• **EXERCISE DETAILS**: Only those lines in the data below from the line containing "- (a) the provision, in" through the line containing "2006 s. 11.]", both included, should be restated word for word.

INPUT RECORDS: Begin

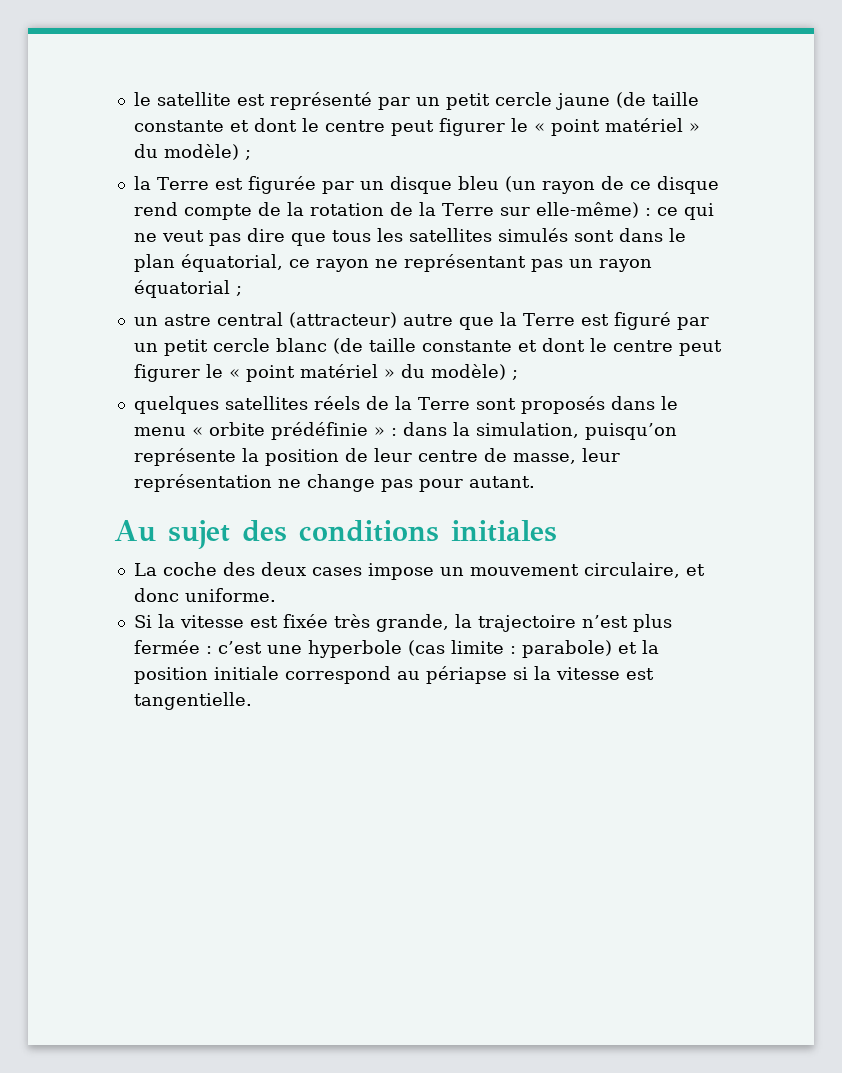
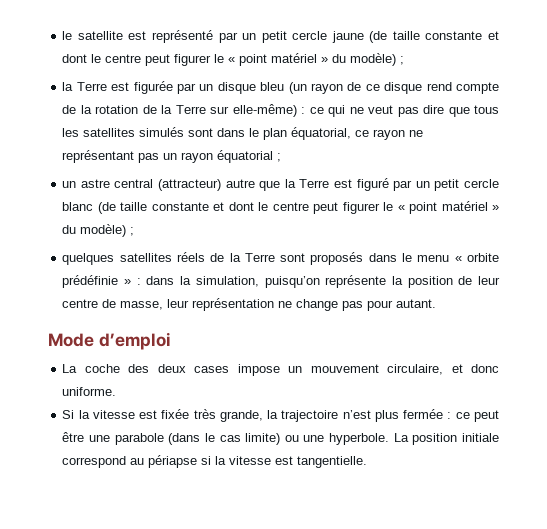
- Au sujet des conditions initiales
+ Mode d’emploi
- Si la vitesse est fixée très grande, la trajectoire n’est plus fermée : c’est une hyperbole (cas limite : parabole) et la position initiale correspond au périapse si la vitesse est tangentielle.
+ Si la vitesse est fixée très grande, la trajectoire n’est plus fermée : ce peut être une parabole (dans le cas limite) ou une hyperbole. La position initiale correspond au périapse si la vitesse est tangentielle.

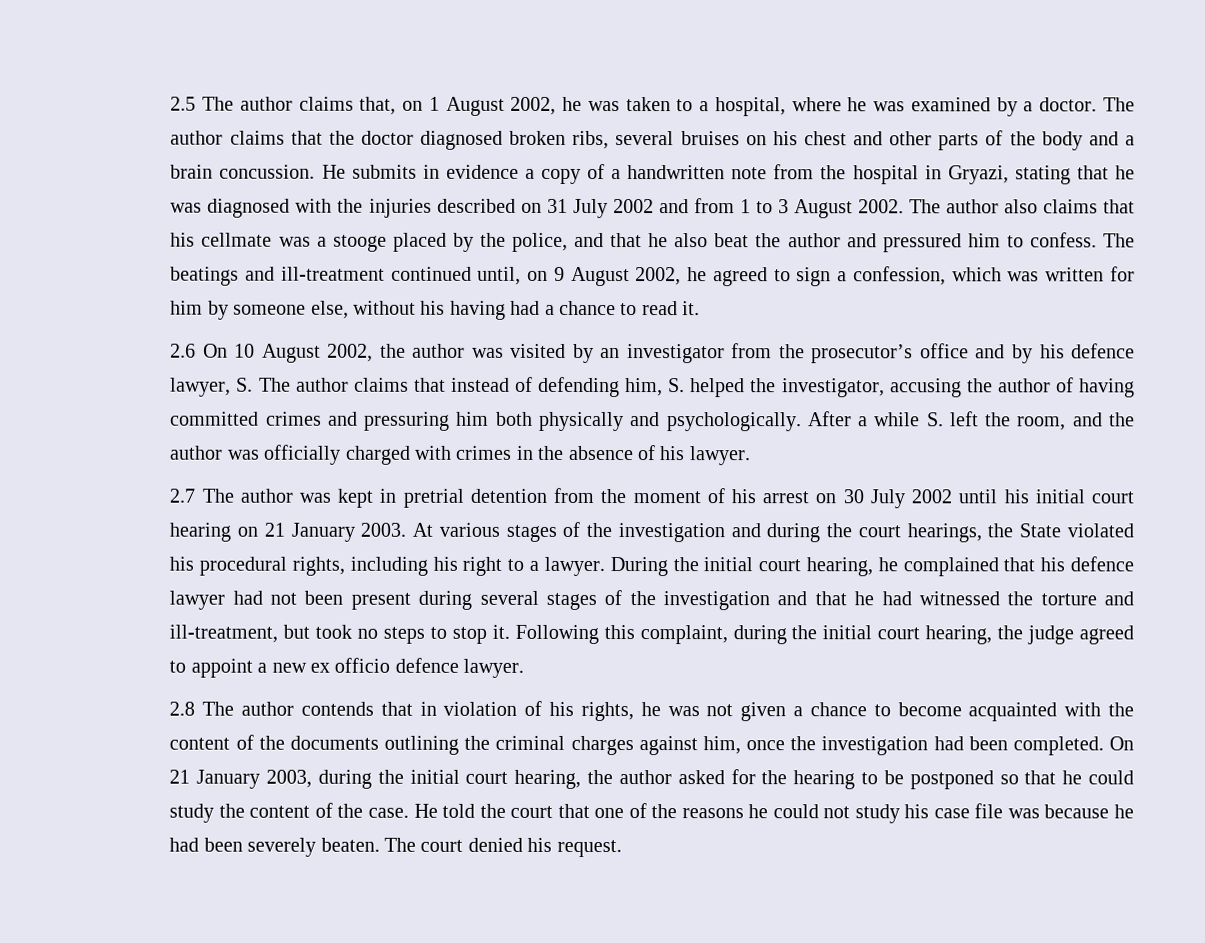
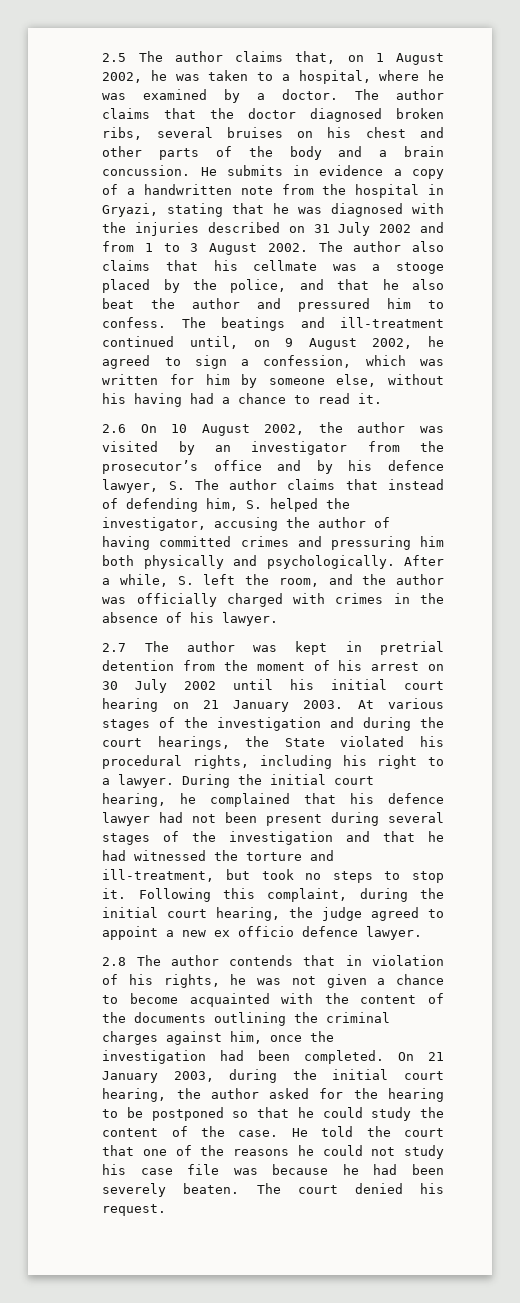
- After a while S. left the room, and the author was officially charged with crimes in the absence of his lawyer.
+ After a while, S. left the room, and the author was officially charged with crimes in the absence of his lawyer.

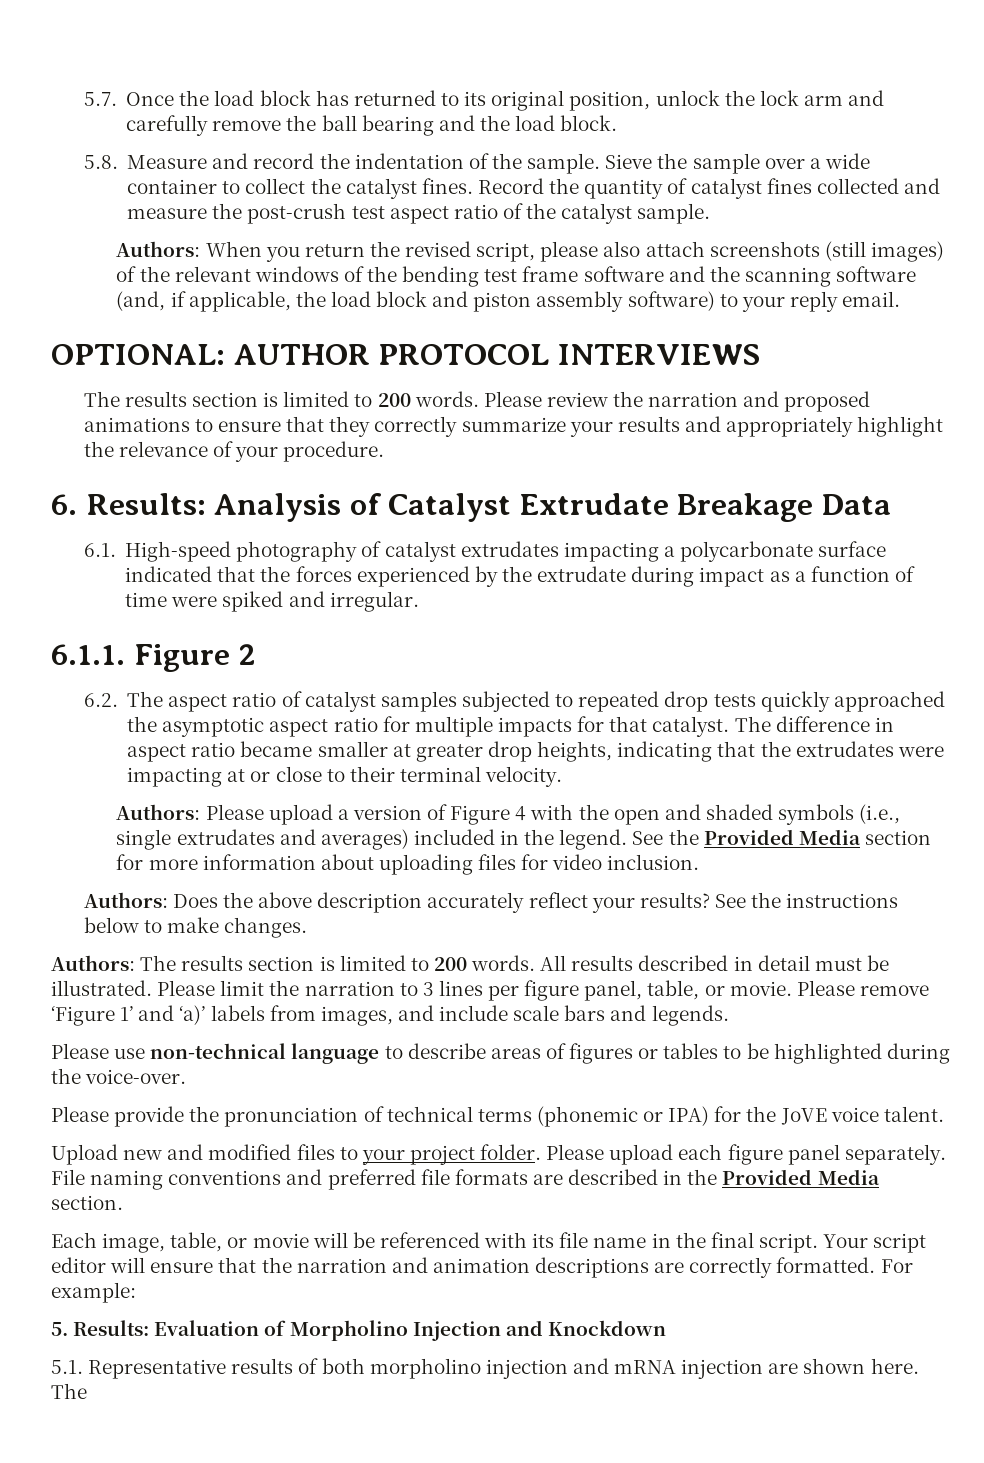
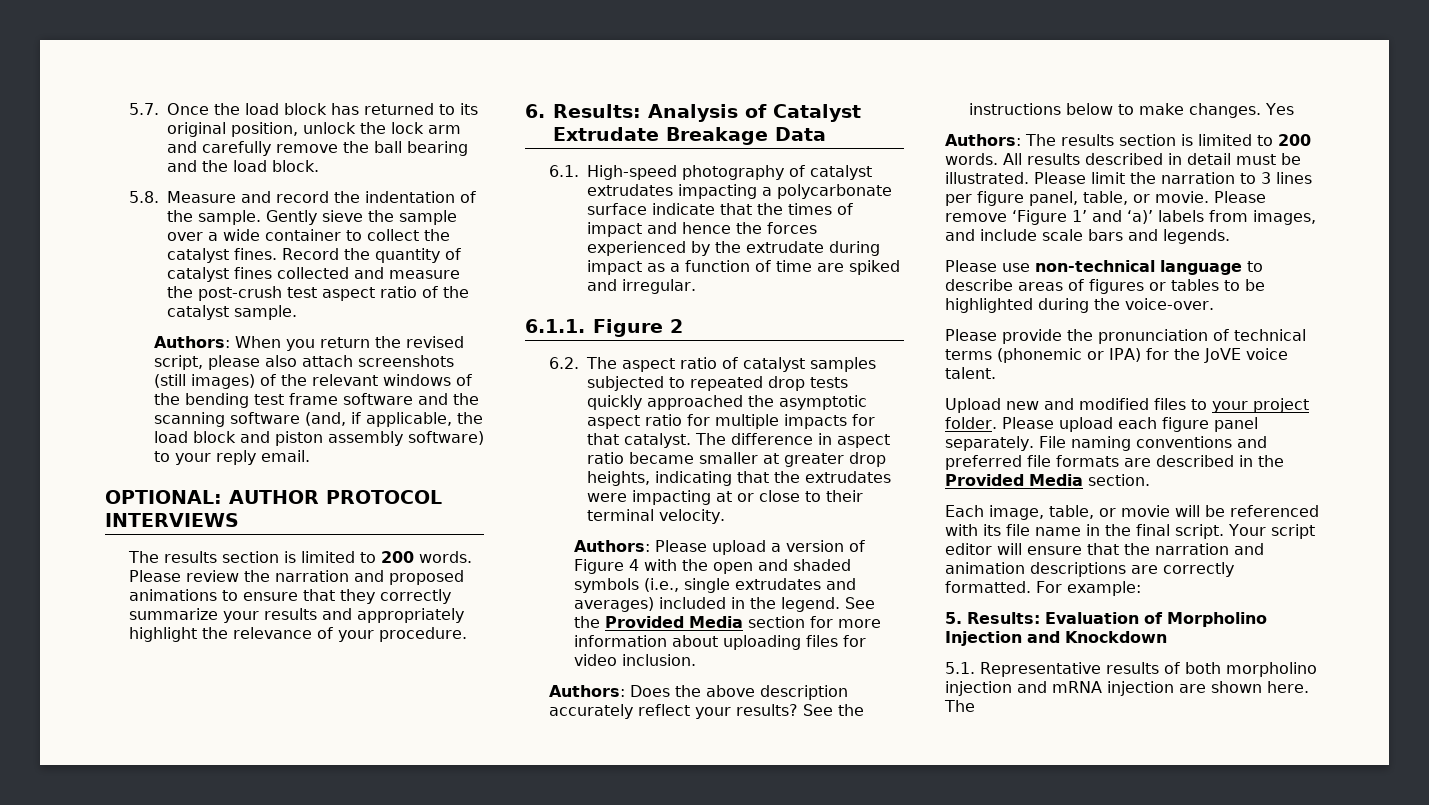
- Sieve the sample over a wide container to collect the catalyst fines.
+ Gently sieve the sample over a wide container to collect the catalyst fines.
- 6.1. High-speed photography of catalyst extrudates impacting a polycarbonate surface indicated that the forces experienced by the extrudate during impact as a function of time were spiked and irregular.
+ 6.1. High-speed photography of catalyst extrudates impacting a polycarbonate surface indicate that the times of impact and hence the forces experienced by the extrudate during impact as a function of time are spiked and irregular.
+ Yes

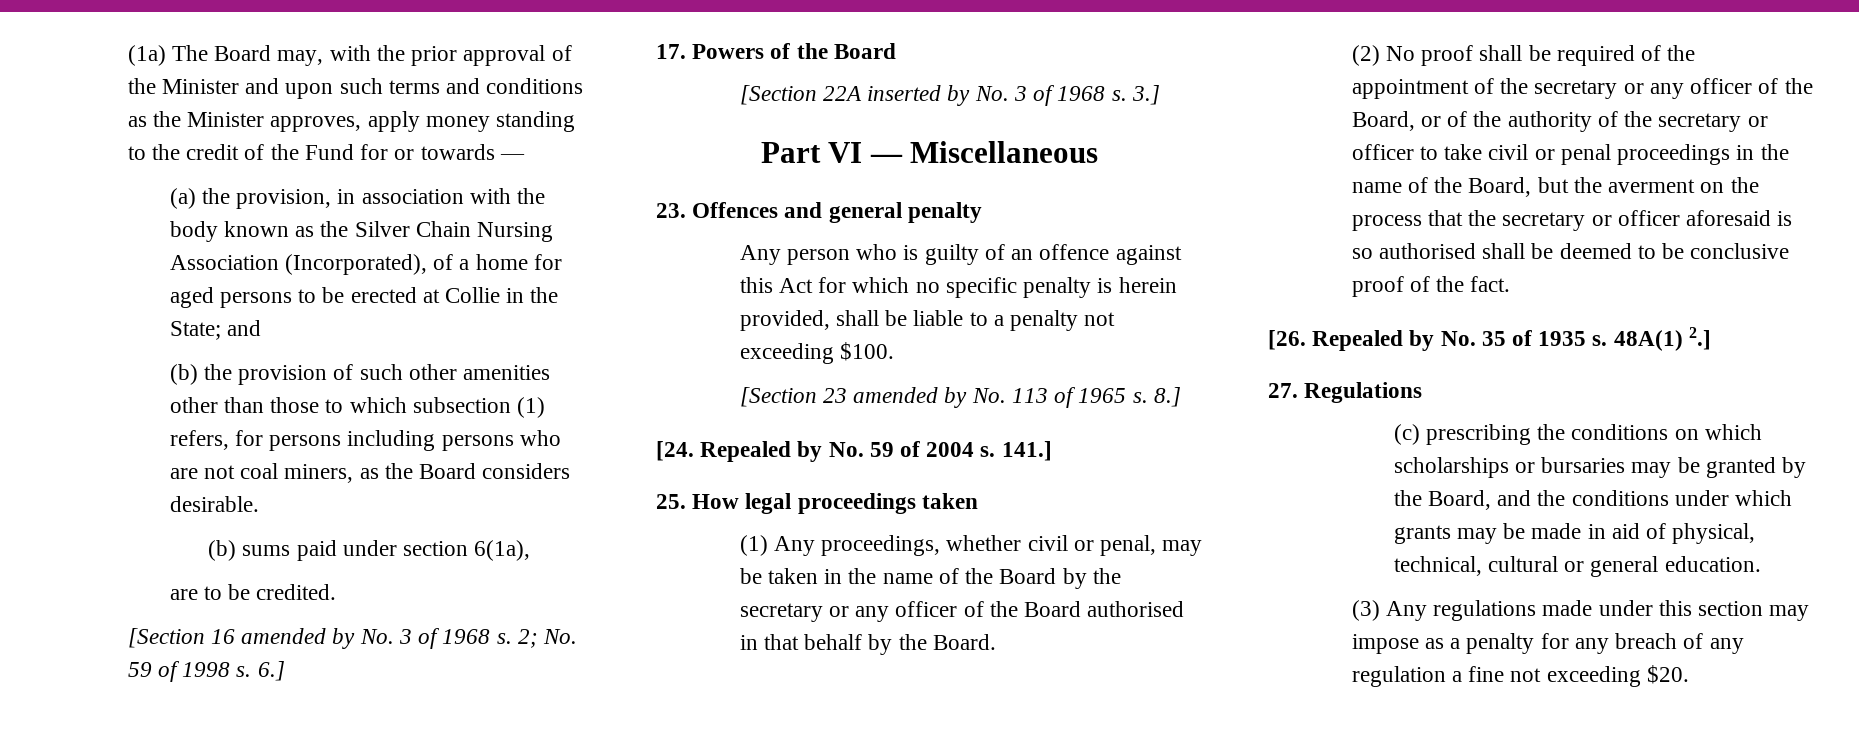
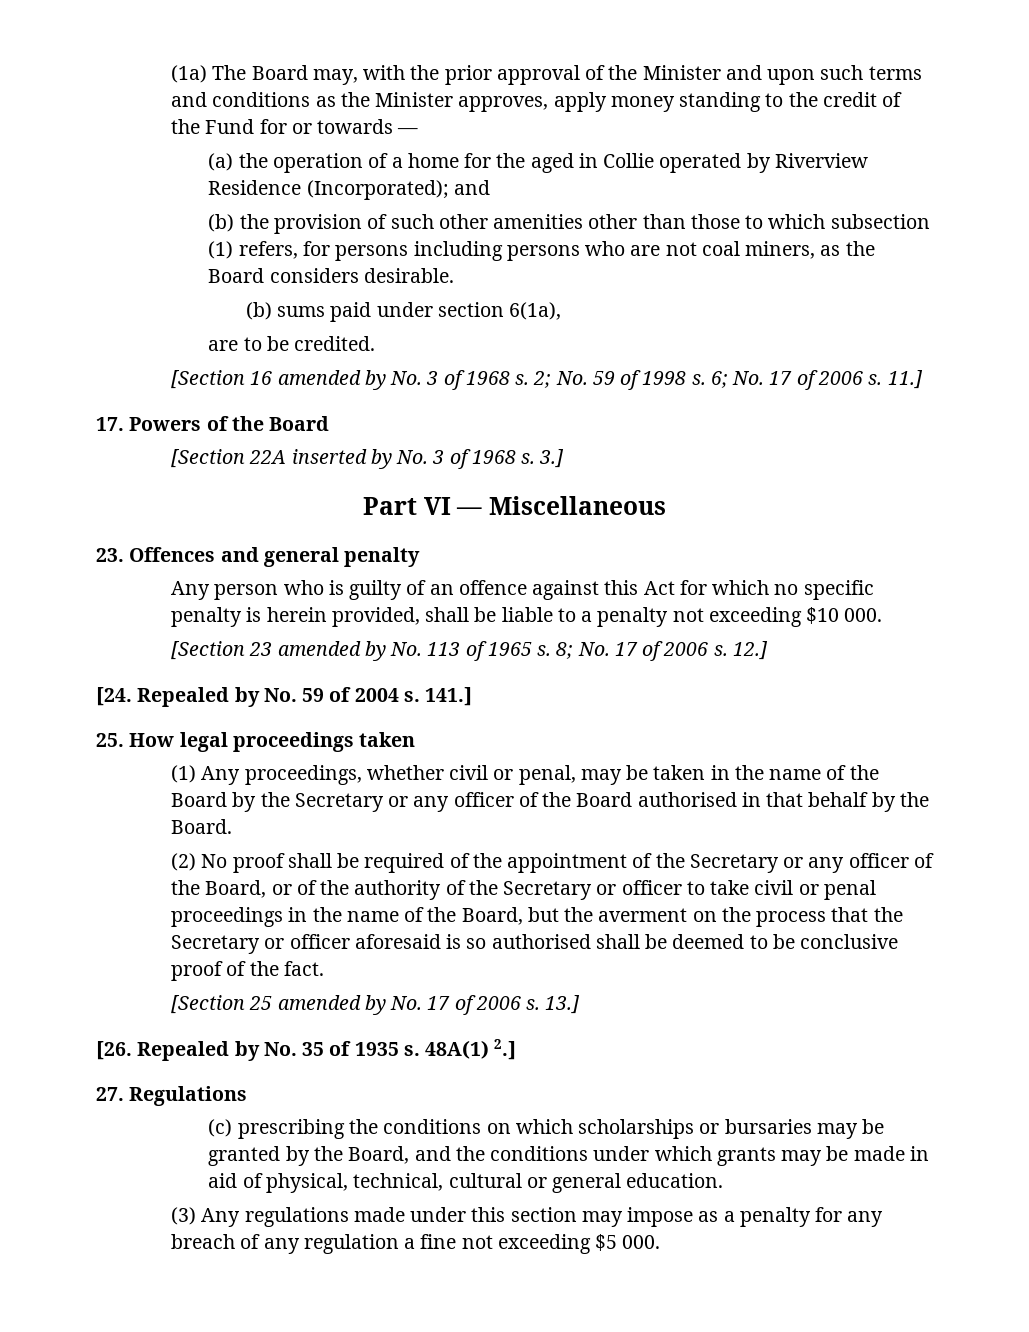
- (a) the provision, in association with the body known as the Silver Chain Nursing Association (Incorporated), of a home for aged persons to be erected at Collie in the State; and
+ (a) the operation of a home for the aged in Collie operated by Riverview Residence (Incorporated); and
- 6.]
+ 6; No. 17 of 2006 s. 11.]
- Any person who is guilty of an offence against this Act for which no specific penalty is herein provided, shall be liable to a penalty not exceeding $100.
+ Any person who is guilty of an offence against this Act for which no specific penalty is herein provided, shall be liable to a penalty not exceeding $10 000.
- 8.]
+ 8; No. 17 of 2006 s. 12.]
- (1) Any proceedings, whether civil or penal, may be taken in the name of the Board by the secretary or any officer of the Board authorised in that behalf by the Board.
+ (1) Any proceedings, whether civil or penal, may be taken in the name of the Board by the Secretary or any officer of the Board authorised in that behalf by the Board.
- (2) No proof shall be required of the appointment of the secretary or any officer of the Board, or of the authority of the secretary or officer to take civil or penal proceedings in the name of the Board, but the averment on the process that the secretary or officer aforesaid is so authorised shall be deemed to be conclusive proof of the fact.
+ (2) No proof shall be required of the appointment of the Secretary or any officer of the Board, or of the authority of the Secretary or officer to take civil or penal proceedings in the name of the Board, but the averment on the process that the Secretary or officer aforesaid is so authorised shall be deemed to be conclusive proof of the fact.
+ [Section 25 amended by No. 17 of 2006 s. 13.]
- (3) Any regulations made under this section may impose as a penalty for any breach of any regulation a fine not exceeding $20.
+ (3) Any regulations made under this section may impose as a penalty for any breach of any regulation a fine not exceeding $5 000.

INPUT RECORDS: End

• **RESPONSE**:
- (a) the provision, in association with the body known as the Silver Chain Nursing Association (Incorporated), of a home for aged persons to be erected at Collie in the State; and
+ (a) the operation of a home for the aged in Collie operated by Riverview Residence (Incorporated); and
- 6.]
+ 6; No. 17 of 2006 s. 11.]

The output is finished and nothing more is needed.